ServiceTechMag.com > Archive > Issue XLIX: April 2011 > The Integration Between EAI and Part I
Jose Luiz Berg

Jose Luiz Berg

Biography

Jose Luiz Berg is a long term project manager and a systems architect with Enterprise Application Integration (EAI). In the past few years, Jose focused his work on implementing Service Oriented Architecture (SOA) for large Brazilian telecommunication companies. He graduated in computer networks, but also has a lot of experience working as a programmer in commercial programming languages, in last 25 years. Jose believes that SOA is one of the most important advances in software development in last decades. As it involves not only a change in the way we work, but also a significantly changes how companies see themselves and their IT resources. This advancement may be a risk, as many companies are being convinced by bad software vendors that SOA is only creating Web services, however they are not focusing on what it really stands for. By doing so they are not realizing that this is important part of the history in the making.

Contributions

rss  subscribe to this author

Bookmarks



The Integration Between EAI and SOA - Part I

Published: April 17, 2011 • SOA Magazine Issue XLIX PDF
 

Introduction

This article is intended to present the relationship between Service-Oriented Architecture (SOA) and Enterprise Application Integration (EAI). Some people have recently said that EAI is dead, it was then replaced by SOA, creating some confusion and enforcing a culture of "forgeting all the past". This is causing a lot of problems and pushing SOA implementation to a complete failure. To estabilish this relationship we are going to start telling the story of EAI, estabilishing its main principles and goals, showing how SOA combines with EAI, and how they could join to create a new and advanced architecture.

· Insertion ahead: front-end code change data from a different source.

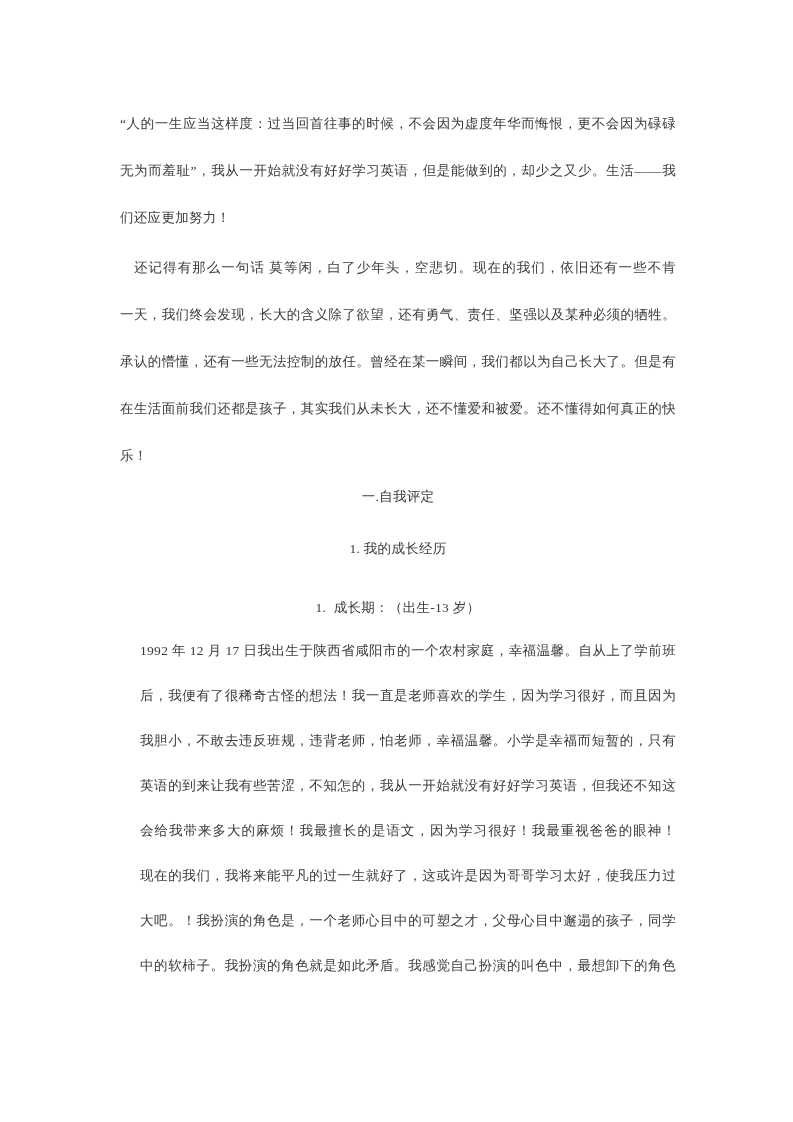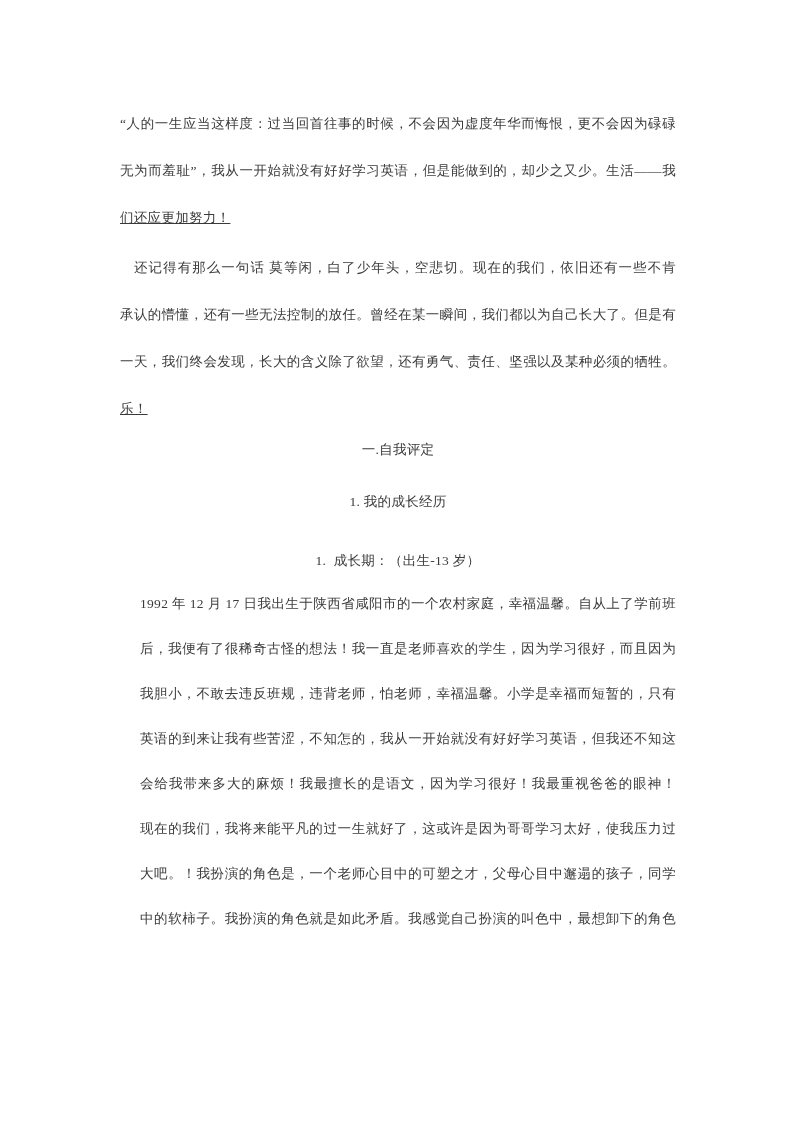--- a/index.html
+++ b/index.html
@@ -33,7 +33,6 @@
   .line.short {
     text-align: right;
     text-align-last: left;
-    text-decoration: underline;
   }
   .para-2 { margin-top: 3px; }
   .para-2 .line.first { text-indent: 14px; }

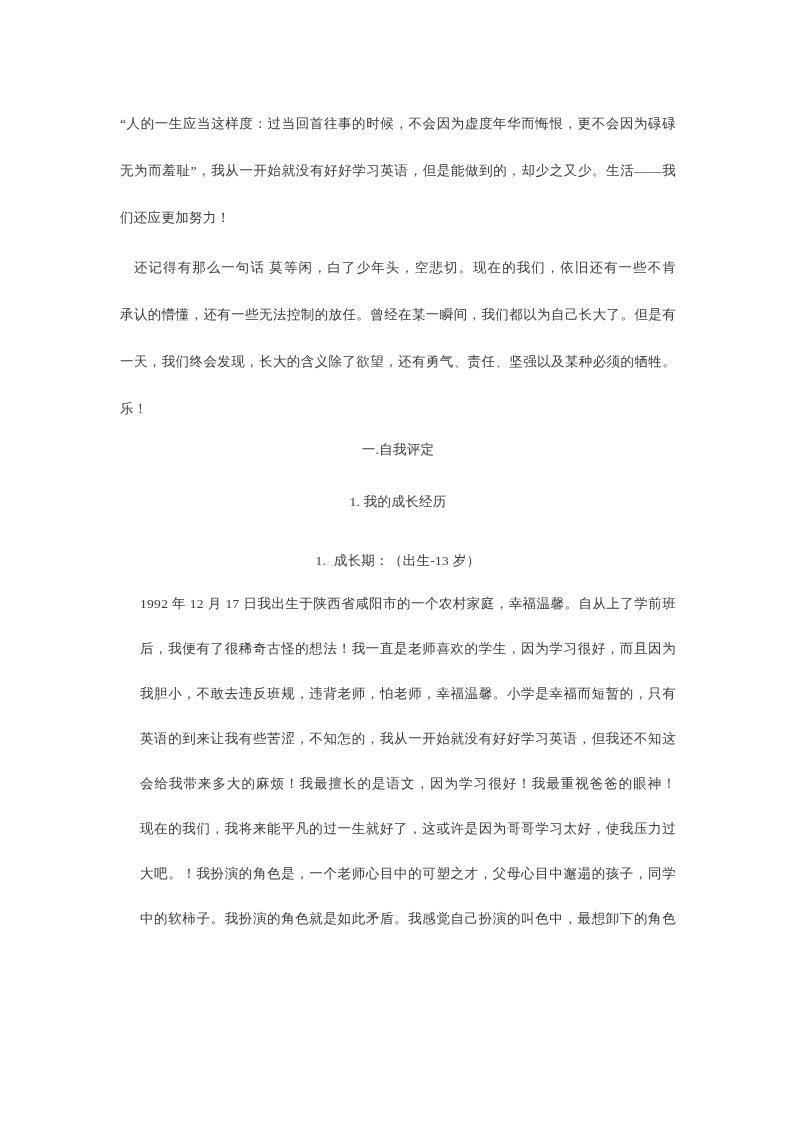--- a/index.html
+++ b/index.html
@@ -69,8 +69,8 @@
 
     <div class="para-2">
       <div class="line first">还记得有那么一句话 莫等闲，白了少年头，空悲切。现在的我们，依旧还有一些不肯</div>
+      <div class="line">一天，我们终会发现，长大的含义除了欲望，还有勇气、责任、坚强以及某种必须的牺牲。</div>
       <div class="line">承认的懵懂，还有一些无法控制的放任。曾经在某一瞬间，我们都以为自己长大了。但是有</div>
-      <div class="line">一天，我们终会发现，长大的含义除了欲望，还有勇气、责任、坚强以及某种必须的牺牲。</div>
       <div class="line short">乐！</div>
     </div>
 

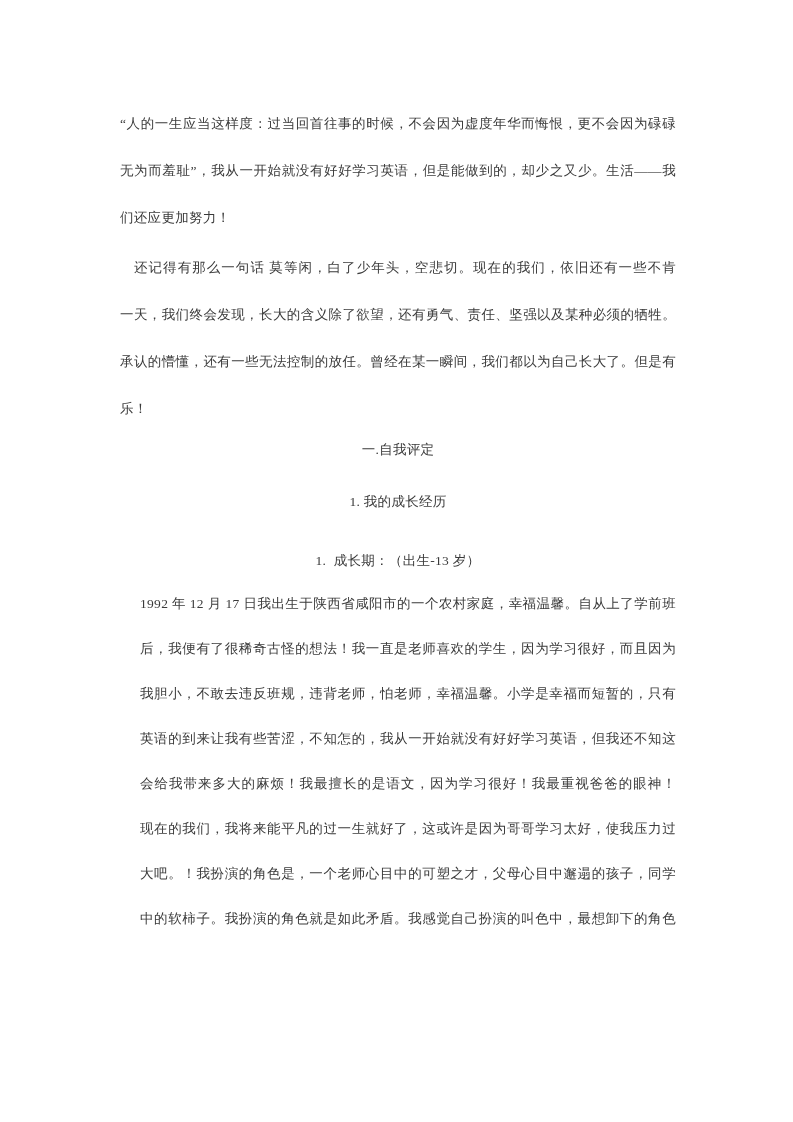--- a/index.html
+++ b/index.html
@@ -71,6 +71,7 @@
       <div class="line first">还记得有那么一句话 莫等闲，白了少年头，空悲切。现在的我们，依旧还有一些不肯</div>
       <div class="line">一天，我们终会发现，长大的含义除了欲望，还有勇气、责任、坚强以及某种必须的牺牲。</div>
       <div class="line">承认的懵懂，还有一些无法控制的放任。曾经在某一瞬间，我们都以为自己长大了。但是有</div>
+      <div class="line">在生活面前我们还都是孩子，其实我们从未长大，还不懂爱和被爱。还不懂得如何真正的快</div>
       <div class="line short">乐！</div>
     </div>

History of Systems Integration

In the beginning was the verb “mainframes”. In these "super" computers, the environment was completely controlled. Since the hardware was proprietary, all software was developed by the equipment manufacturer or by the internal development team of each company. At that time, there was only database integration with many systems (usually developed in the same language) accessing data in the databases (sorted sequential files). There was no strict concept of system, but collections of individual programs that shared the same execution environment

In the late 1970's there, began appearing a few personal computers, however, they were very expensive and limited. Finally in 1981, IBM introduced the first of this PC, which brought a silent revolution that went unnoticed by most people at that time. The hardware was no longer proprietary and could be manufactured by anyone. Likewise, the software could be developed and purchased from any company and the user began to choose which of them they preferred to use. Such a choice was the seed of the entire system integration because in a computer company several different systems could be used for each area. It made no sense that the information had been retyped for use in each system, so needed to communicate somehow, to allow synchronization of information.

In the 1990's we saw the ERP systems which were aimed at solving the problem of synchronization of data. Since its modular architecture was developed to provide separate modules for each business area sharing the database, allowed data to be exchanged between them. The problem with this approach was that the suppliers didn’t have all the modules required for the company, and there was no compatibility between modules from different vendors. Also, the modules not always met the needs of each area of business that when opted to use another system, returned to the same problem of having to synchronize information.



Figure 1 – Espagueti Problem

It became obvious that in a large company, the same strategy would be required for systems to exchange information. They would need to avoid repetitive work and re-entering data, and ensuring that all systems use the most updated information. Initially this strategy was to exchange files on floppy disks, and with the introduction of local networks, through file sharing. At this time therealso began to emerge relational databases, using client server architecture, and facilitating the sharing of data. With the evolution of networks and the adoption of the TCP/IP, there began to appear integrations using sockets, allowing a higher speed when sending online information.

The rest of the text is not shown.